> [DATA PROVIDED]
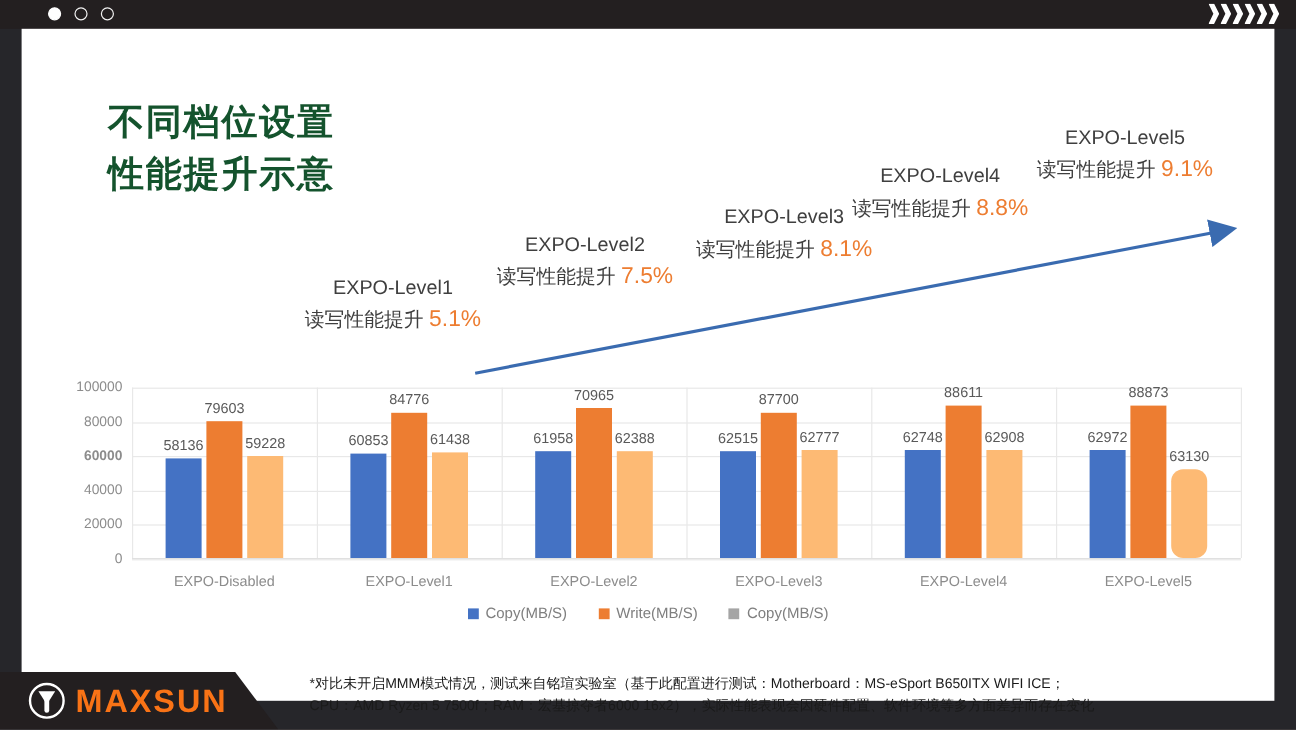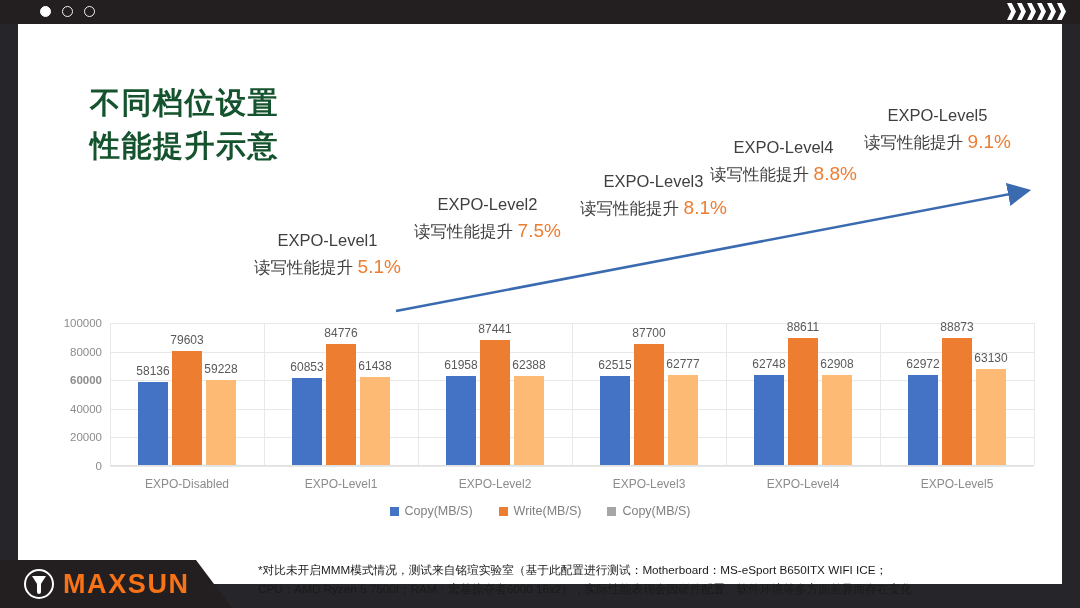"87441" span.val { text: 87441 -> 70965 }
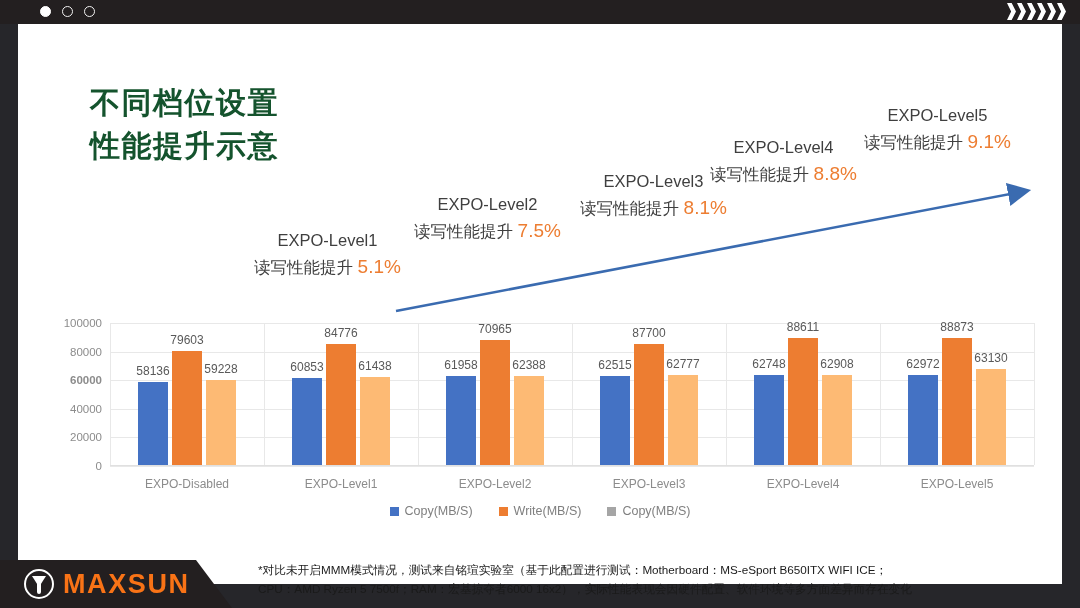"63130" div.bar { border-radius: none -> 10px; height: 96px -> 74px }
--
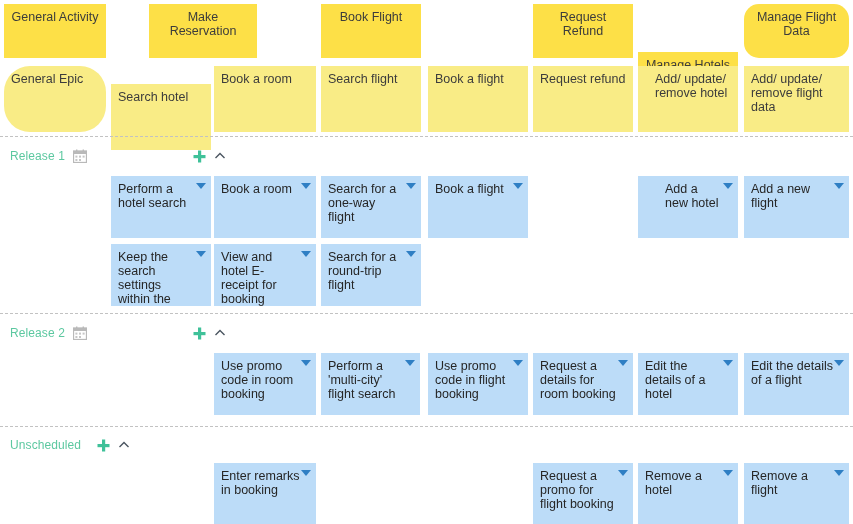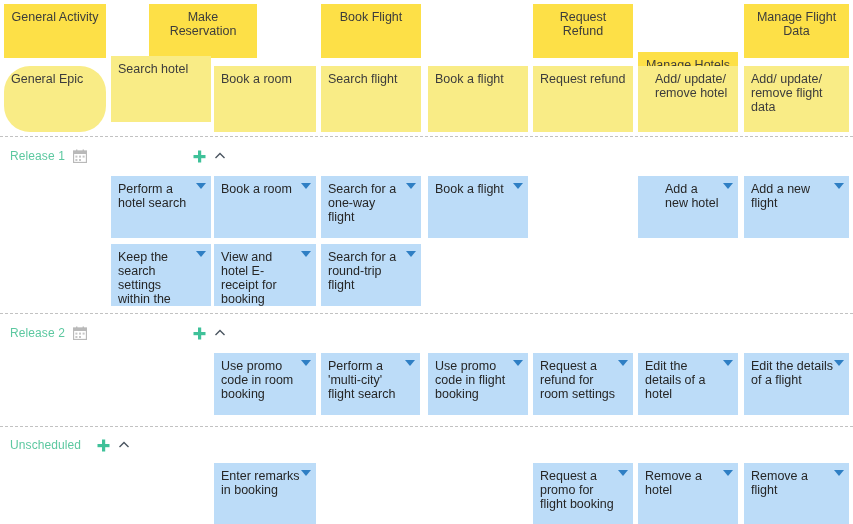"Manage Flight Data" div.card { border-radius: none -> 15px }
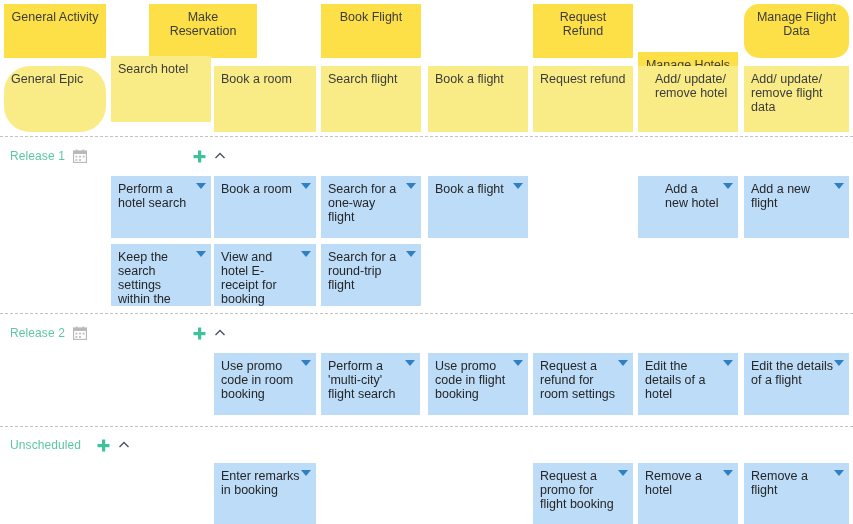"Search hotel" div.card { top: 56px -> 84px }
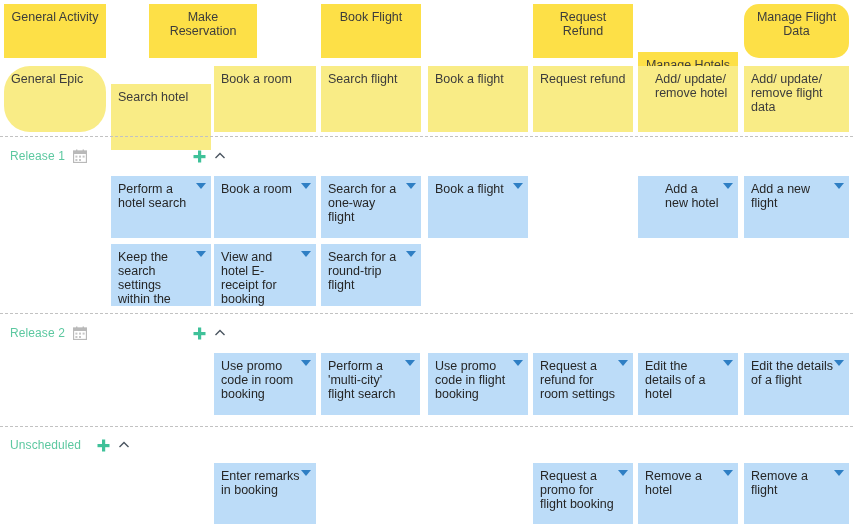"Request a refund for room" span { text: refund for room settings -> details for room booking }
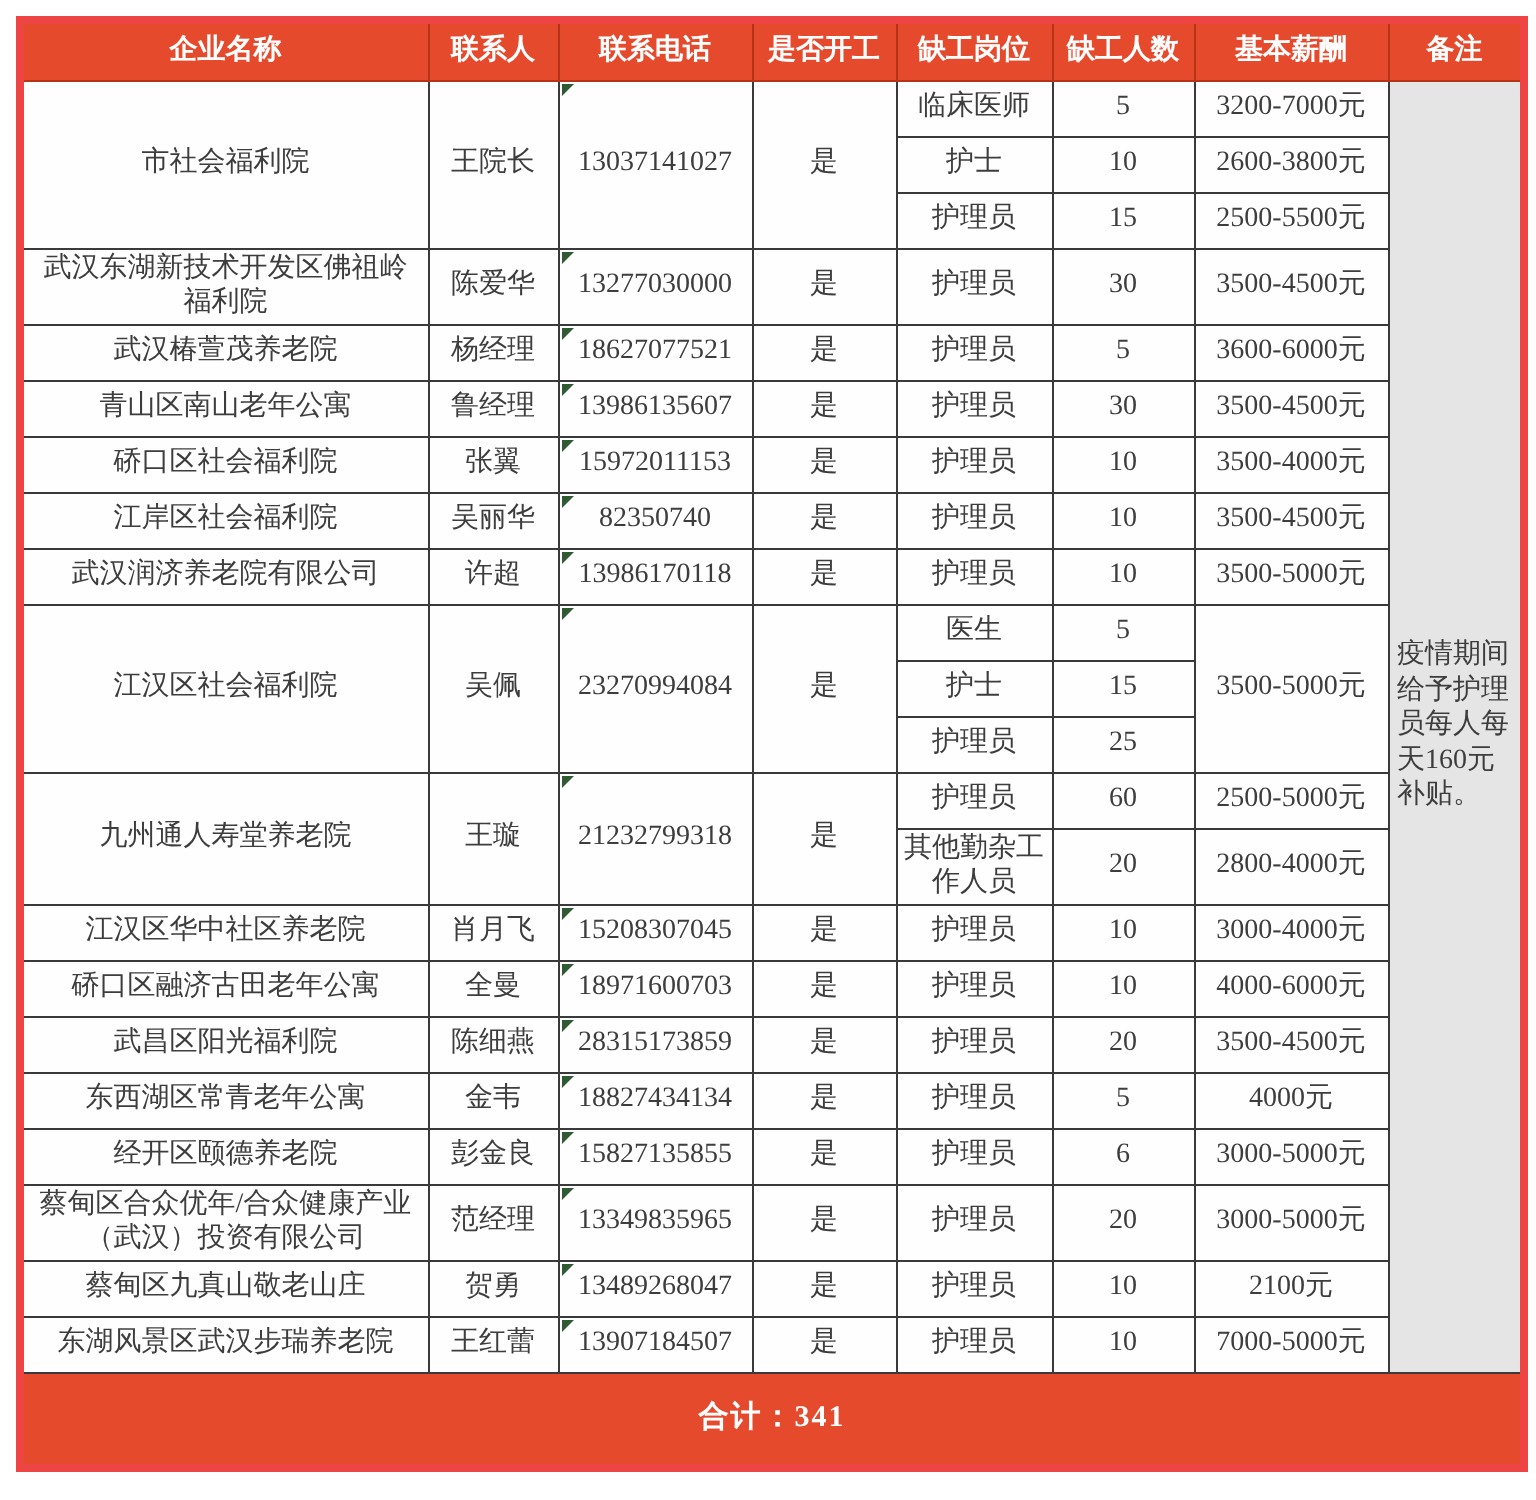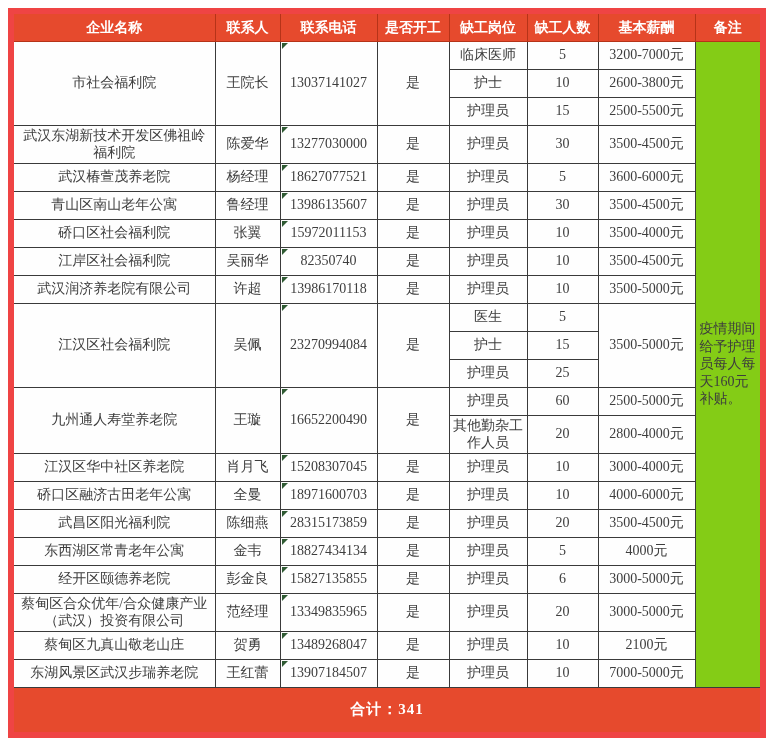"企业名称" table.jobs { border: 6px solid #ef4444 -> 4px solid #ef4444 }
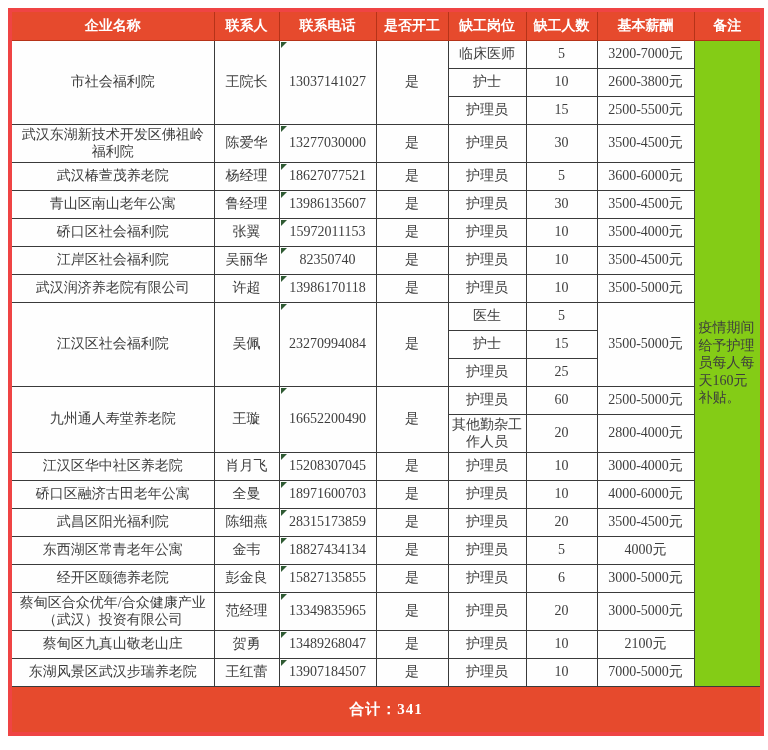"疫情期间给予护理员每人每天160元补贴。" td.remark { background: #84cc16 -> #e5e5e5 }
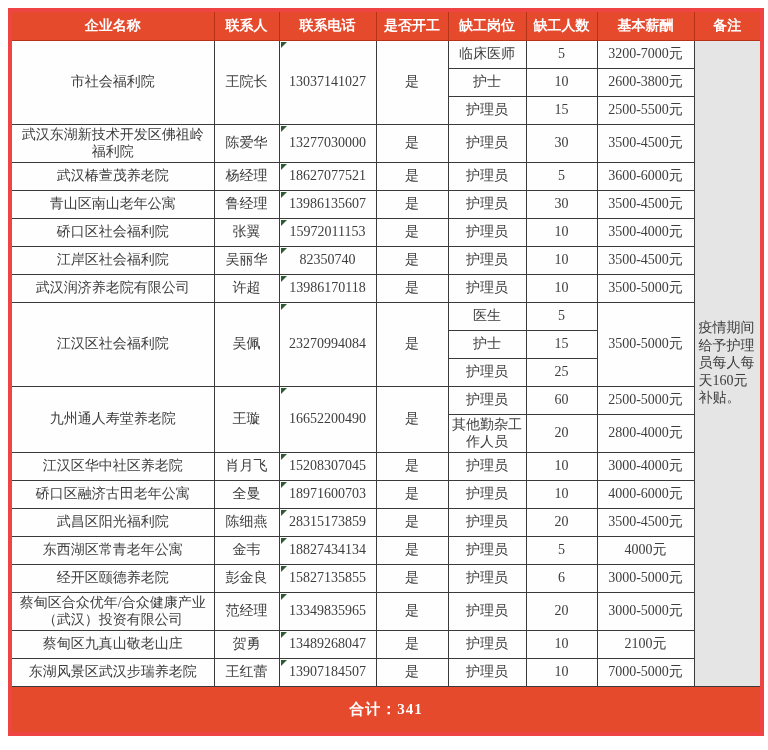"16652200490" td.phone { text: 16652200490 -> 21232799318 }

> [INSTRUCTIONS FOR THE TASK] Would you transcribe the lines above exactly, going from the line bearing "top: 56px ->" through the line bearing "text: 16652200490 ->", and drop the pictures from the copy?

> [EXPECTED ANSWER]
"Search hotel" div.card { top: 56px -> 84px }
"Request a refund for room" span { text: refund for room settings -> details for room booking }
"企业名称" table.jobs { border: 6px solid #ef4444 -> 4px solid #ef4444 }
"疫情期间给予护理员每人每天160元补贴。" td.remark { background: #84cc16 -> #e5e5e5 }
"16652200490" td.phone { text: 16652200490 -> 21232799318 }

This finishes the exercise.